What you need to do
After finding the line containing "font-style: none ->" below, please output that line and each following one through the line containing "justify-content: space-between ->", exactly as written.

Supplied records
·····

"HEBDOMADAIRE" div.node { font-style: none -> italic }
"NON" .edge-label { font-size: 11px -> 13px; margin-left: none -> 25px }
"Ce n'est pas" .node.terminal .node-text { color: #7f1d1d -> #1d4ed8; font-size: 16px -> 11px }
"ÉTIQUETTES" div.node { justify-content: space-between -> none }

·····

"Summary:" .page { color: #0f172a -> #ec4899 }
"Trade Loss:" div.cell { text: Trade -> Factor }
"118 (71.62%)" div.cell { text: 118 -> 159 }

·····

Written response
"HEBDOMADAIRE" div.node { font-style: none -> italic }
"NON" .edge-label { font-size: 11px -> 13px; margin-left: none -> 25px }
"Ce n'est pas" .node.terminal .node-text { color: #7f1d1d -> #1d4ed8; font-size: 16px -> 11px }
"ÉTIQUETTES" div.node { justify-content: space-between -> none }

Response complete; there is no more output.